第56回研究会「民俗学者の「生きる方法」」
第56回研究会「民俗学者の「生きる方法」―若手研究者向けキャリア支援企画―」
■現代民俗学会会員の方には、開催日前日までに、会員向けメーリングリストを通じて、参加に必要なZoomのID・パスコード等をご連絡いたします。
■本研究会は、非会員の方にも事前申し込みの上でご参加いただくことが可能です。下記の登録方法をよくお読みください。
■どなたでもご参加いただけますが、特に学部生・大学院生等の皆様のご参加を、心よりお待ちしております。各報告者のご経験を踏まえた発表と全体討論のほか、ブレイクアウトルームを活用し、報告者の分野ごとに分かれて質疑や議論を行う時間を設けることも想定しております。
日 時:2021年8月22日(日)13:00~17:00
会 場:オンライン開催(オンライン会議システムZoomを使用)
コーディネーター:辻本侑生(民間企業勤務)、島村恭則(関西学院大学)
タイムテーブル:
13:00~13:15 趣旨説明:辻本侑生
13:15~13:45 発表1:内山大介(福島県立博物館)
「職場としての博物館・公務としての民俗学―「学芸員は研究者なのか」を考える―」
13:45~14:15 発表2:大道晴香(國學院大學)
「〈順調な研究者〉はいるのか―「スタンダード」ではなく、「セルフプロデュース」という考え方」―
14:15~14:45 発表3:市東真一(神奈川大学日本常民文化研究所・株式会社しづか)
「“地域”で続ける民俗学―実践と研究の間から―」
14:45~15:00 休憩
15:00~16:20 ブレイクアウトセッション(計3ターム)※発表者ごとにルームを分け、参加者との質疑応答を実施
ファシリテーター:倉石美都(京畿大学)、島村恭則、辻本侑生
16:20~17:00 全体総合討論
趣旨:
人文社会科学系の学問において、若手研究者が経済的・社会的に弱い立場に置かれるいわゆる「若手研究者問題」が指摘されて久しくなっています。民俗学においては、アカデミックポストのみならず、博物館学芸員や文化財専門職においても非正規職雇用が増え、若手研究者が自身の研究を安定的に続けることが難しい状況もみられると推察されます。

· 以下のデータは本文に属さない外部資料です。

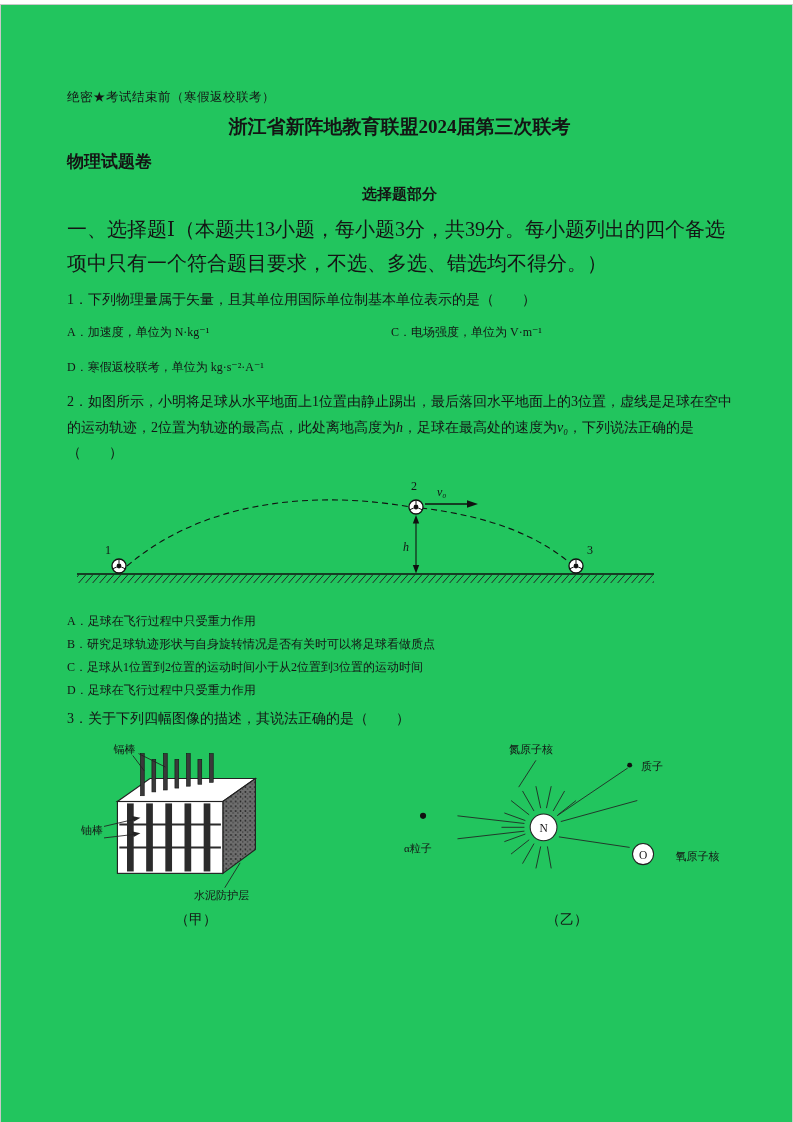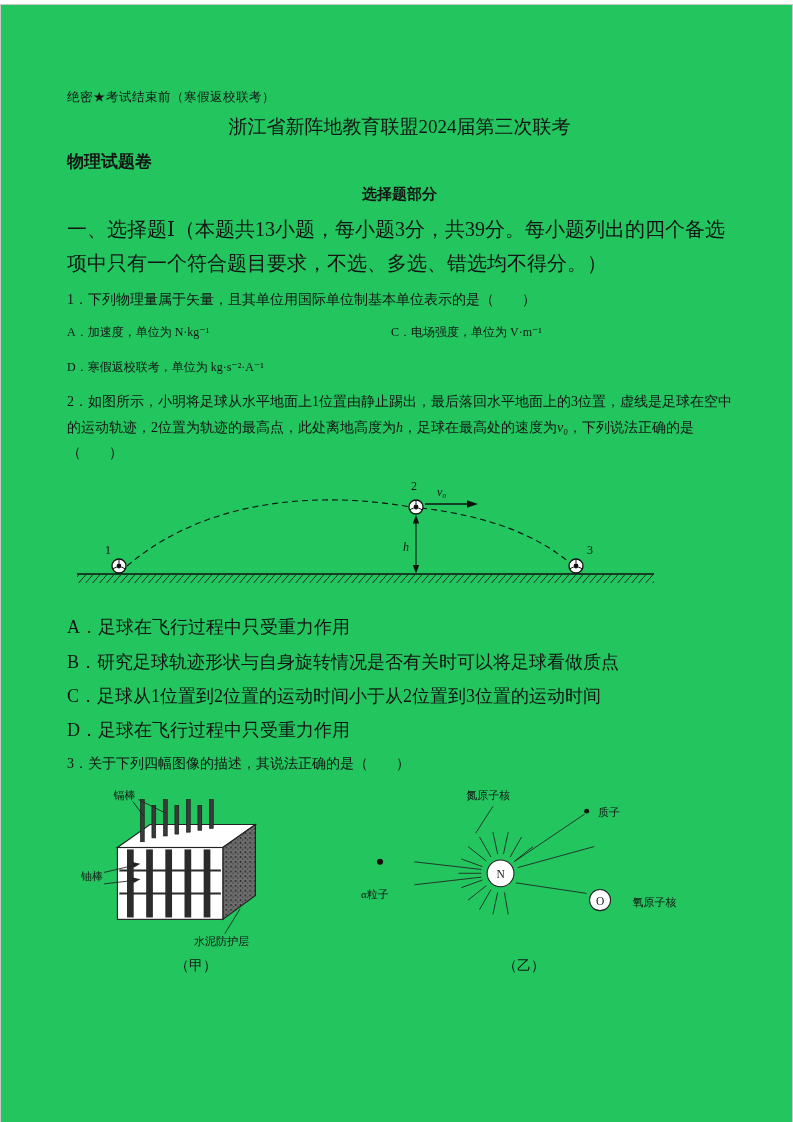--- a/index.html
+++ b/index.html
@@ -14,7 +14,7 @@
     overflow:hidden;
   }
   .secrecy { font-size:12.5px; letter-spacing:0.5px; margin-bottom:4px; }
-  .title { font-size:19px; font-weight:400; text-align:center; margin:8px 0 10px; }
+  .title { font-size:19px; font-weight:700; text-align:center; margin:8px 0 10px; }
   .subtitle { font-size:17px; font-weight:700; margin:4px 0 12px; }
   .part { font-size:15px; font-weight:700; text-align:center; margin:6px 0 8px; }
   .instructions { font-size:20px; font-weight:400; line-height:1.72; margin:2px 0 6px; }

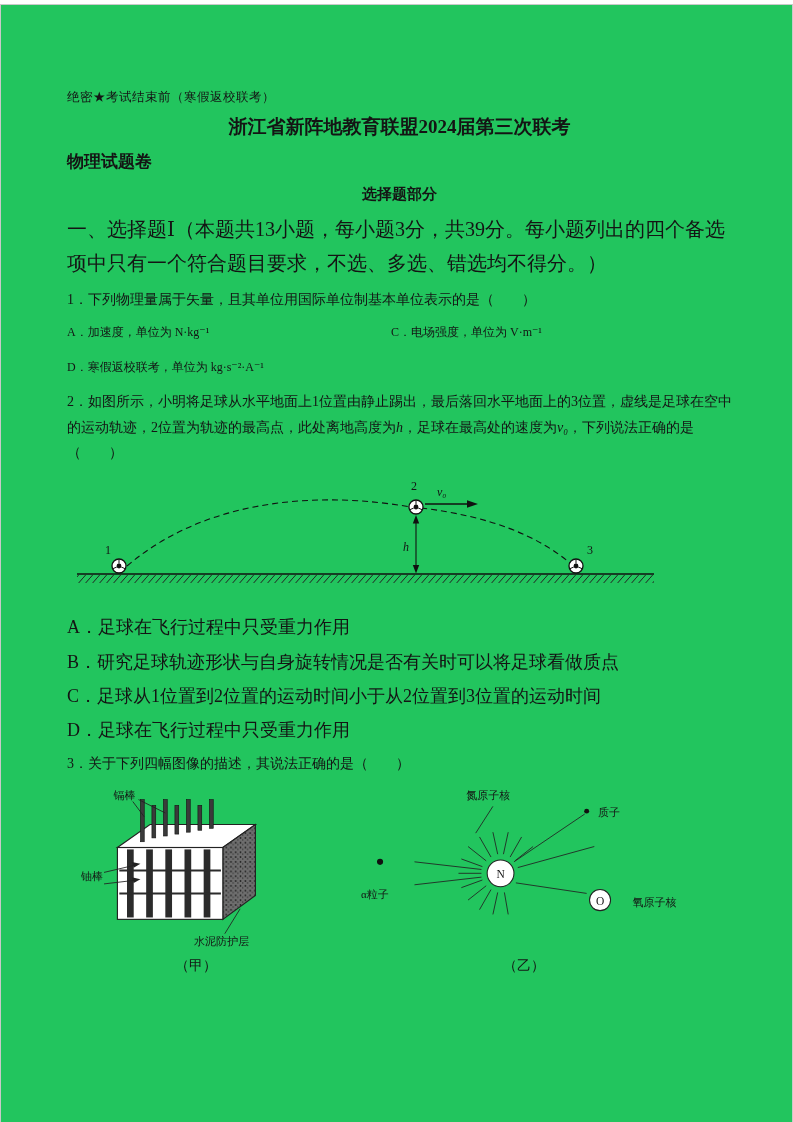--- a/index.html
+++ b/index.html
@@ -21,7 +21,7 @@
   .stem { font-size:14px; line-height:1.85; margin-top:4px; }
   .options-grid { display:grid; grid-template-columns:324px auto; font-size:12px; margin-top:2px; }
   .options-grid .option { padding:9px 0; }
-  .option-line { font-size:18px; line-height:1.9; }
+  .option-line { font-size:12px; line-height:1.9; }
   .q2-figure-wrap { margin:8px 0 0 2px; }
   .figures-row { display:flex; align-items:flex-end; gap:48px; margin:8px 0 0 14px; }
   .subfigure { display:flex; flex-direction:column; align-items:center; }

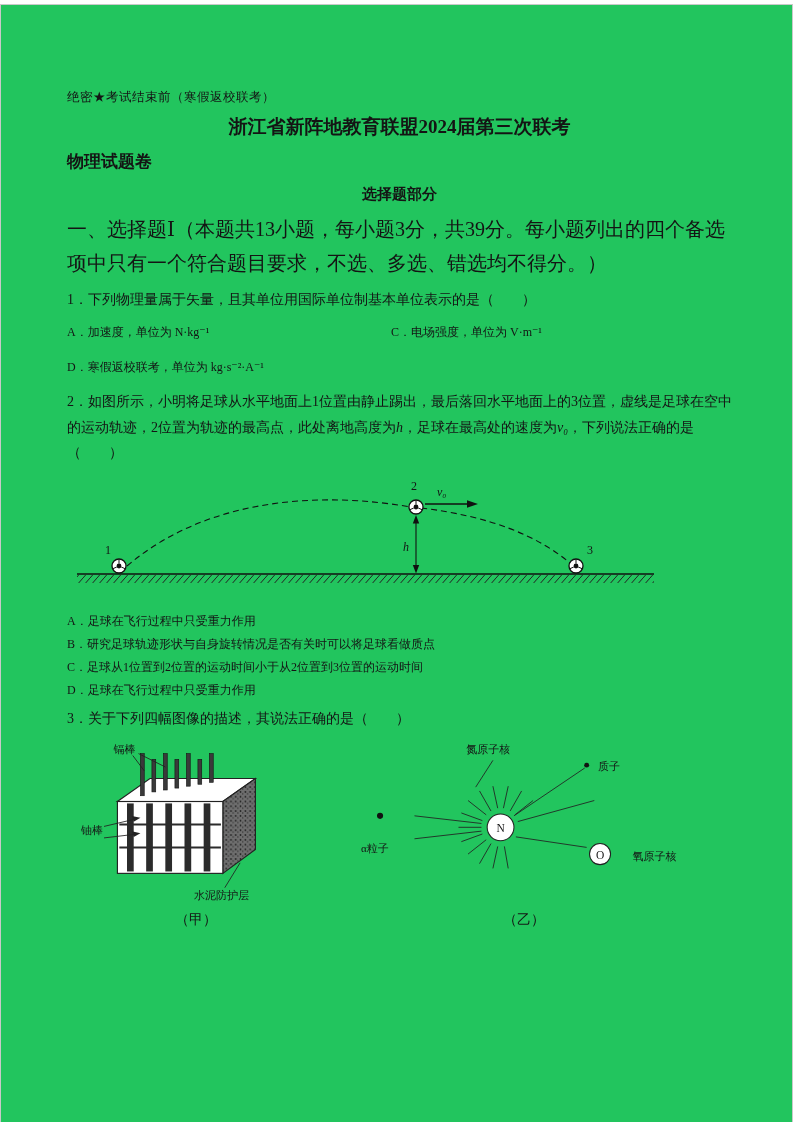--- a/index.html
+++ b/index.html
@@ -23,7 +23,7 @@
   .options-grid .option { padding:9px 0; }
   .option-line { font-size:12px; line-height:1.9; }
   .q2-figure-wrap { margin:8px 0 0 2px; }
-  .figures-row { display:flex; align-items:flex-end; gap:48px; margin:8px 0 0 14px; }
+  .figures-row { display:flex; align-items:flex-end; gap:91px; margin:8px 0 0 14px; }
   .subfigure { display:flex; flex-direction:column; align-items:center; }
   .subfigure .caption { font-size:14px; margin-top:4px; }
   i.var { font-style:italic; }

ここで留意しておきたいのは、民俗学という学問が、大学や文化財行政の中で、そもそも周縁的な位置を占めているということです。例えば、日本において制度的に大学のカリキュラムに「民俗学」が位置付けられているケースは珍しく、また、文化財行政をみても、専門職のほとんどは考古学等の専門家であり、民俗学を専攻した専門家が雇用されているケースは少なくなっています(内山大介2020「多様化する文化政策と民俗学」現代民俗学会第50回研究会発表)。
しかし、こうした「周縁性」は、デメリットであるように見えて、実は民俗学の強みでもあります。大学や行政、企業、地域など、様々な場において、あえて「周縁」的なスタンスをとることで、それぞれの職場にうまく適応しつつも、その場において当たり前とされている考え方や仕方を相対化し、新たな価値を生み出していくことができると考えられるからです。いわば民俗学者の「生きる方法」(島村恭則2010『〈生きる方法〉の民俗誌』関西学院大学出版会)というべきものがあるのではないでしょうか。
本研究会は、民俗学者の「生きる方法」について、学問そのものの性格を踏まえた位置づけを試みつつ、大学・博物館・地域のそれぞれで活躍されている方にご登壇いただき、若手研究者に向け、ご自身のご経験をシェアしていただくことを企図しています。